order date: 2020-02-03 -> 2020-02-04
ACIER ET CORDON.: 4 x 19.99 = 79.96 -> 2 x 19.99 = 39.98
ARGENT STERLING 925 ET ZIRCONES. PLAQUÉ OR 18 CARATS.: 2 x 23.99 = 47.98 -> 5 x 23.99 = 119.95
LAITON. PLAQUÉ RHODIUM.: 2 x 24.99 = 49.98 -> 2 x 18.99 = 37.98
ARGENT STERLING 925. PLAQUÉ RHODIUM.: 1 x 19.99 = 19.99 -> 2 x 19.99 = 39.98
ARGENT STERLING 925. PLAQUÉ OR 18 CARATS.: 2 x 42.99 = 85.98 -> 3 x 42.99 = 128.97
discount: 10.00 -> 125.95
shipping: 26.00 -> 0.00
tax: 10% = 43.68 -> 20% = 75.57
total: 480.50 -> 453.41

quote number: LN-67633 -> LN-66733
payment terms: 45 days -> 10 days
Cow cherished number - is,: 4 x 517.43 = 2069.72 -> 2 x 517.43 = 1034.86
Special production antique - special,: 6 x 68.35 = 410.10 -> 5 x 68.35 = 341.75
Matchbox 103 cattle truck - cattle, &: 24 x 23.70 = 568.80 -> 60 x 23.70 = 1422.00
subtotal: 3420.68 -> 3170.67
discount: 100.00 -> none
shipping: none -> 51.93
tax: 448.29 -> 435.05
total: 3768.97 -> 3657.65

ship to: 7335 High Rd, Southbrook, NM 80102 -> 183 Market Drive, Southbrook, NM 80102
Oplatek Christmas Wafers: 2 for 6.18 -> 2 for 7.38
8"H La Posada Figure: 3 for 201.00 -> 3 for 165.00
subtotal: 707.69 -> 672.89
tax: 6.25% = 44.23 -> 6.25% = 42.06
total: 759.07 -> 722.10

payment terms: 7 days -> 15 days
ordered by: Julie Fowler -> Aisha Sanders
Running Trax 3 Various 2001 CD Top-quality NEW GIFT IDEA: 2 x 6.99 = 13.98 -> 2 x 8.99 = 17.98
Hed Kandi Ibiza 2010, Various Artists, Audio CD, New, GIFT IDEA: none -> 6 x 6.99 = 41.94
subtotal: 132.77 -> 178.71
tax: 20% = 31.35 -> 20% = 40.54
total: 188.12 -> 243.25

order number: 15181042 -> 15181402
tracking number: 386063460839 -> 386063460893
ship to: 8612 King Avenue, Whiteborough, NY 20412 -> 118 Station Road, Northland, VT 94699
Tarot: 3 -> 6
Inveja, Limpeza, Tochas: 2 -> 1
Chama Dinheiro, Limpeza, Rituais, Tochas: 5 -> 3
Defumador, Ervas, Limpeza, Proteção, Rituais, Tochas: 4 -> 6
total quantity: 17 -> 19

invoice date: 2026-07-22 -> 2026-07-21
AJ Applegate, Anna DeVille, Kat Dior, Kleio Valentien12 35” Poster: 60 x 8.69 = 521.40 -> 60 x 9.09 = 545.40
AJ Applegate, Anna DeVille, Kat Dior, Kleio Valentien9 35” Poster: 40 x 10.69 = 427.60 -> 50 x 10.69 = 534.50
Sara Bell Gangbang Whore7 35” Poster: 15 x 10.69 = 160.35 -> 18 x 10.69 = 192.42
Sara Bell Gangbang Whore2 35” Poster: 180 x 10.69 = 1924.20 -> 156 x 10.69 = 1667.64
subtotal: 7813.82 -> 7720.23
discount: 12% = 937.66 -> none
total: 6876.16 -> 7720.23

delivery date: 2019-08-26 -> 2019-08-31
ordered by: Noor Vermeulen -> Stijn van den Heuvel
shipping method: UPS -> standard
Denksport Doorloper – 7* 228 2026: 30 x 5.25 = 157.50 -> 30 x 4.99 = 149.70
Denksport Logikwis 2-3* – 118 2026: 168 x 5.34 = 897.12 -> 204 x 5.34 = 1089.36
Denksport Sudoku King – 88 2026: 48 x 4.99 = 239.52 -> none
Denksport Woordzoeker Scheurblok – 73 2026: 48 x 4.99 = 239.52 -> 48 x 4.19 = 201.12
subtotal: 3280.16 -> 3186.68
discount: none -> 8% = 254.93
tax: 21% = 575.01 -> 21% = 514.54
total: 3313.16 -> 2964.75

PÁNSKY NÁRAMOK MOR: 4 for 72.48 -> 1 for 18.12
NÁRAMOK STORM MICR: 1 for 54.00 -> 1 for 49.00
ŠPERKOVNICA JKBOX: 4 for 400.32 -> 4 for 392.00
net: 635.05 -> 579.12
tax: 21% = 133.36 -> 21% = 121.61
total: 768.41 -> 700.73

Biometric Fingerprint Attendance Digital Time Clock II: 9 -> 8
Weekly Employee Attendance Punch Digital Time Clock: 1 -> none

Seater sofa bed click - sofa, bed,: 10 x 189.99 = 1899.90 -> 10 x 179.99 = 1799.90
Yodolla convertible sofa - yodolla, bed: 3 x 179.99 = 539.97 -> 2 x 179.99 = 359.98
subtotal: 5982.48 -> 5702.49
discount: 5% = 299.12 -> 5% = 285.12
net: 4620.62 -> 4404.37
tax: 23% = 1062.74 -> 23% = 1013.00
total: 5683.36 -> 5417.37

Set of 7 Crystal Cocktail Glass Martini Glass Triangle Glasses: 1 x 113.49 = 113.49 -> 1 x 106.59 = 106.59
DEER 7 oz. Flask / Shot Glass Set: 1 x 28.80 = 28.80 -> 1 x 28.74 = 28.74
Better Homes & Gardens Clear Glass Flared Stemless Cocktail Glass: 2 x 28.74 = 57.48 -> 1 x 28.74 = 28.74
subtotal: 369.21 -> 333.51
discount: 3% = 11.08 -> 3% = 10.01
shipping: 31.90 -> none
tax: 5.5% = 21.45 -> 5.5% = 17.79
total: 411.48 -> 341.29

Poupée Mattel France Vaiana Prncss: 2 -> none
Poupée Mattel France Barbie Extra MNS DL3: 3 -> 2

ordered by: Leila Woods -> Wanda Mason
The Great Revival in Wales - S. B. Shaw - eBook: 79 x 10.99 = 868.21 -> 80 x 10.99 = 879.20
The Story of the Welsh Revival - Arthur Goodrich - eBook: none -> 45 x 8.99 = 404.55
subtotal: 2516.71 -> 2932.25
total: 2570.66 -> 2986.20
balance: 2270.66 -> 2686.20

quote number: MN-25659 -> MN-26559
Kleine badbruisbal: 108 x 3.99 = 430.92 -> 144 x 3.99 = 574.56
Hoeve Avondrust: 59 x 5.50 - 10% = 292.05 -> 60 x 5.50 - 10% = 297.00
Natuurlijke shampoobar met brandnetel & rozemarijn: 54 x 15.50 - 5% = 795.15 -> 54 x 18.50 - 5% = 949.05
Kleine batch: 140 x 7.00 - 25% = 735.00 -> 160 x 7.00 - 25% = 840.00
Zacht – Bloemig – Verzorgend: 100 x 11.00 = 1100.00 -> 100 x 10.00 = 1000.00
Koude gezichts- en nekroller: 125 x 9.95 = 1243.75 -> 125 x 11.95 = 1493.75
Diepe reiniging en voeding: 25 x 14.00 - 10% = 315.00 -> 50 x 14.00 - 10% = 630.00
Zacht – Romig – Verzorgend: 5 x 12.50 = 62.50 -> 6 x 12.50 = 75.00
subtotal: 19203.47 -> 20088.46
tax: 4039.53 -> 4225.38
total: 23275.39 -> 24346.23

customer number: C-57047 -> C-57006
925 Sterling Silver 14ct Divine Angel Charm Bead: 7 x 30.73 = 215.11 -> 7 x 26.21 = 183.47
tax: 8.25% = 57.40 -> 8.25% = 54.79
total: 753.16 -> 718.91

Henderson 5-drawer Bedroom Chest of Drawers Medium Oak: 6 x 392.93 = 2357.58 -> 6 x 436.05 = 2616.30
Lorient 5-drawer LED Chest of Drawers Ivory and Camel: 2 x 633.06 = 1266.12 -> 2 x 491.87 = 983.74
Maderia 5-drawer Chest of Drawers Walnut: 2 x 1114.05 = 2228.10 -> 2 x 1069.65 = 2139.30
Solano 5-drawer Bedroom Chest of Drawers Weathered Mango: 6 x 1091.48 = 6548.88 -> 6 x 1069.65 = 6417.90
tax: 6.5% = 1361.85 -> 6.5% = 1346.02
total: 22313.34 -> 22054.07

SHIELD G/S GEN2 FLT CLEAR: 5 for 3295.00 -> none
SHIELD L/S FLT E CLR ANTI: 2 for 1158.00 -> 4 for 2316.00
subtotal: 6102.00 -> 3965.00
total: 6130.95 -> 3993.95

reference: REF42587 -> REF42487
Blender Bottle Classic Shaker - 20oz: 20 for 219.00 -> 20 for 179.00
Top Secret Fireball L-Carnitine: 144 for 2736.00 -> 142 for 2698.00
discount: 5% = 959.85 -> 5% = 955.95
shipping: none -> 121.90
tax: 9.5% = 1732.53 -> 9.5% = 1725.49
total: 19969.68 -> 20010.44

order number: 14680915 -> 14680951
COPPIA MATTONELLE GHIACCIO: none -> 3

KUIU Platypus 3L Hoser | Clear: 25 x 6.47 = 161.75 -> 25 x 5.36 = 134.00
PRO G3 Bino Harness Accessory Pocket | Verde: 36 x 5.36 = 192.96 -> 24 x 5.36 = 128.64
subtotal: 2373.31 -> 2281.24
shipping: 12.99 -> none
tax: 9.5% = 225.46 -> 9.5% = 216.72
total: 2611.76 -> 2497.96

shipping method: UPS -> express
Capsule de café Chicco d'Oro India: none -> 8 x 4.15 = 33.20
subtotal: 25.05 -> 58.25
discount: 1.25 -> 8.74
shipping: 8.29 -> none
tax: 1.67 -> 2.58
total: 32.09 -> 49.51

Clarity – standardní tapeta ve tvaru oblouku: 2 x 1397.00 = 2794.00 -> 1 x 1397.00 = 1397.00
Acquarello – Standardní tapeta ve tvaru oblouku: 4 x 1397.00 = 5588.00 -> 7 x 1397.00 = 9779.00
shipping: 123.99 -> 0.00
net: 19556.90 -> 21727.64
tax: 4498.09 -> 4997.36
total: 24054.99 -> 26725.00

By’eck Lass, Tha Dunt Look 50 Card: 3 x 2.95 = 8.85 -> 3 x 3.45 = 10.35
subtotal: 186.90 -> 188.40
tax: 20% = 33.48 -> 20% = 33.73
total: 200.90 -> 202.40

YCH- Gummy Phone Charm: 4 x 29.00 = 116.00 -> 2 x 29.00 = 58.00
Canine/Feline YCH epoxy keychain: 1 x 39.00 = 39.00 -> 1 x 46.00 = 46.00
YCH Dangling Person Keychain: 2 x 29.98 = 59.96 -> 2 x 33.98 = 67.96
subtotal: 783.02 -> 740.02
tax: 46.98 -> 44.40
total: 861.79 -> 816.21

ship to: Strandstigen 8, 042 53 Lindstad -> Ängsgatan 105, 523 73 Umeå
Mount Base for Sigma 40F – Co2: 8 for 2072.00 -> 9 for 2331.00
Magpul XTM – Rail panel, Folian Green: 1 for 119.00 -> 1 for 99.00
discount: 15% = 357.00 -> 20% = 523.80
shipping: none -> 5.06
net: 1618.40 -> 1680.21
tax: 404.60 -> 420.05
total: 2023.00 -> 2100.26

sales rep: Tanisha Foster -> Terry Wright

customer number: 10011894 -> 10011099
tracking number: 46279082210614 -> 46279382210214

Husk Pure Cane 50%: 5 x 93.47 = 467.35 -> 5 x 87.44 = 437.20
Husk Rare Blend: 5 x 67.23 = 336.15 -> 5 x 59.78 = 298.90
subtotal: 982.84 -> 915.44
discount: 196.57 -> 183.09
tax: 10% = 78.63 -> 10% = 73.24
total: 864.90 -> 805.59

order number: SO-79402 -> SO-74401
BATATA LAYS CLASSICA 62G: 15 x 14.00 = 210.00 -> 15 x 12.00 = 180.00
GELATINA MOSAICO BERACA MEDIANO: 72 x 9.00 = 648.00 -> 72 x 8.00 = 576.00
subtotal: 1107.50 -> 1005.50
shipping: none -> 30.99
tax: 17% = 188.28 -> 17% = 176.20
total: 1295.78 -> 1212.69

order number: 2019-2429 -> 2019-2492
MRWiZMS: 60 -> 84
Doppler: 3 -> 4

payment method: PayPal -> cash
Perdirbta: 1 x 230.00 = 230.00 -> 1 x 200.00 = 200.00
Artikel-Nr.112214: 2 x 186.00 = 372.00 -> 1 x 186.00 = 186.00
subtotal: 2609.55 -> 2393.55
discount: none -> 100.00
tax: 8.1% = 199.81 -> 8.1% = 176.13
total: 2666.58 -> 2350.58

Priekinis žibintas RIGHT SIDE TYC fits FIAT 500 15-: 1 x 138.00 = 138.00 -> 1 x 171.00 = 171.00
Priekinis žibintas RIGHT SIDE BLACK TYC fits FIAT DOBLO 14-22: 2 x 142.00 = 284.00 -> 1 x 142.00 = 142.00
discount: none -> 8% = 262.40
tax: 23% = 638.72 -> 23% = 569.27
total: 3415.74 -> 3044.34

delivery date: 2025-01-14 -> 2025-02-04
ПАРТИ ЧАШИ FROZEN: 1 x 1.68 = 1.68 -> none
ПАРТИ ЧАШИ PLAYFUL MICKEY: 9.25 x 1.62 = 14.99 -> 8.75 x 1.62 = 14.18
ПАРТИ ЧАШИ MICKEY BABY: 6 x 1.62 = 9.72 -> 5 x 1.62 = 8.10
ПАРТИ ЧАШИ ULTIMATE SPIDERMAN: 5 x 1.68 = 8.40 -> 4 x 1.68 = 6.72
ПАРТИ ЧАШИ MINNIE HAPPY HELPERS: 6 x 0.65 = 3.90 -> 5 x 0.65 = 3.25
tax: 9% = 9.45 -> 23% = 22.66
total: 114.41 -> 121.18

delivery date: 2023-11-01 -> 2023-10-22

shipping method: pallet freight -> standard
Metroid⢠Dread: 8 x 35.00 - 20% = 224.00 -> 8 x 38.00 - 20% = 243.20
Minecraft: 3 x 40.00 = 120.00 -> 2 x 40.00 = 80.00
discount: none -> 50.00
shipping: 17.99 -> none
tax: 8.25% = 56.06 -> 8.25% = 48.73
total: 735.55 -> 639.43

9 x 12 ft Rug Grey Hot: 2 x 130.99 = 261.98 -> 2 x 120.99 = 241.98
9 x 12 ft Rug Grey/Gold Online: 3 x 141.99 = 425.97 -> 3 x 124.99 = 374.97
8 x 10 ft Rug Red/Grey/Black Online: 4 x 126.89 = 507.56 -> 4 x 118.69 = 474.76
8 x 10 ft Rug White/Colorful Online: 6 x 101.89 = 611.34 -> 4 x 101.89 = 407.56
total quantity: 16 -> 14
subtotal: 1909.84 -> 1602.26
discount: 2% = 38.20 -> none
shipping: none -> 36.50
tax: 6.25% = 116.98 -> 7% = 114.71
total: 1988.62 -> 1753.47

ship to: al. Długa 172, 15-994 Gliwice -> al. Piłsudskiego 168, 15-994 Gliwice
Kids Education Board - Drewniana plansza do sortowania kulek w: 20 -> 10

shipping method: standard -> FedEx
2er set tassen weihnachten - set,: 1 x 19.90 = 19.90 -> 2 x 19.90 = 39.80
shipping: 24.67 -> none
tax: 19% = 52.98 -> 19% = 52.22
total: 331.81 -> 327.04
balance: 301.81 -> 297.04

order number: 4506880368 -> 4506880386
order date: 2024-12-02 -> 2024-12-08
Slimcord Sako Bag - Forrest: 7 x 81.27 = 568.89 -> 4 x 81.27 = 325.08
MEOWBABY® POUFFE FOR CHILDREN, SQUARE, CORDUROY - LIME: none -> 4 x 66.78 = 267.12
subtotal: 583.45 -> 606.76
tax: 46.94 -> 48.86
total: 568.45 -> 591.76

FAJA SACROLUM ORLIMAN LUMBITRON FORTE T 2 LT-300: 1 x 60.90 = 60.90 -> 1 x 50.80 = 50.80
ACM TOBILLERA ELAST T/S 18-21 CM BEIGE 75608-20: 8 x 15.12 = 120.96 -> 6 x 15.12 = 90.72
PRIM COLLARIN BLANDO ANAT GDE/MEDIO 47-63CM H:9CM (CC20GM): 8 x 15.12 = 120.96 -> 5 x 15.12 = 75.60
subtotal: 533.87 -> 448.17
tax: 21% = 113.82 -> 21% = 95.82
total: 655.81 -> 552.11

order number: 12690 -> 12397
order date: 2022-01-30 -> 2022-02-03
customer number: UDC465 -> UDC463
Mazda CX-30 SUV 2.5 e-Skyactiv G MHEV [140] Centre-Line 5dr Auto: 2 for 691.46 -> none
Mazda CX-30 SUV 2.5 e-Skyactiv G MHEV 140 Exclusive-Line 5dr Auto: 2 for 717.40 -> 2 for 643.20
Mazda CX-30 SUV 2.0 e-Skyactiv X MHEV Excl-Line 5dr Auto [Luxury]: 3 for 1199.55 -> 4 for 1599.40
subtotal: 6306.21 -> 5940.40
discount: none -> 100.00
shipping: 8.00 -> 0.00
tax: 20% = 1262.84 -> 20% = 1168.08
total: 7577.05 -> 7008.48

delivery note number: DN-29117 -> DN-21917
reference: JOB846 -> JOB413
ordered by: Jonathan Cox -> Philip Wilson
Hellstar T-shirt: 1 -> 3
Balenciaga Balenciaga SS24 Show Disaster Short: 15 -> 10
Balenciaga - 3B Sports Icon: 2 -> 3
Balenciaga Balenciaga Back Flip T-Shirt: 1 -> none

» Your assignment
Please return each line of the data above in which the word "Poupée" occurs.

» Written response
Poupée Mattel France Vaiana Prncss: 2 -> none
Poupée Mattel France Barbie Extra MNS DL3: 3 -> 2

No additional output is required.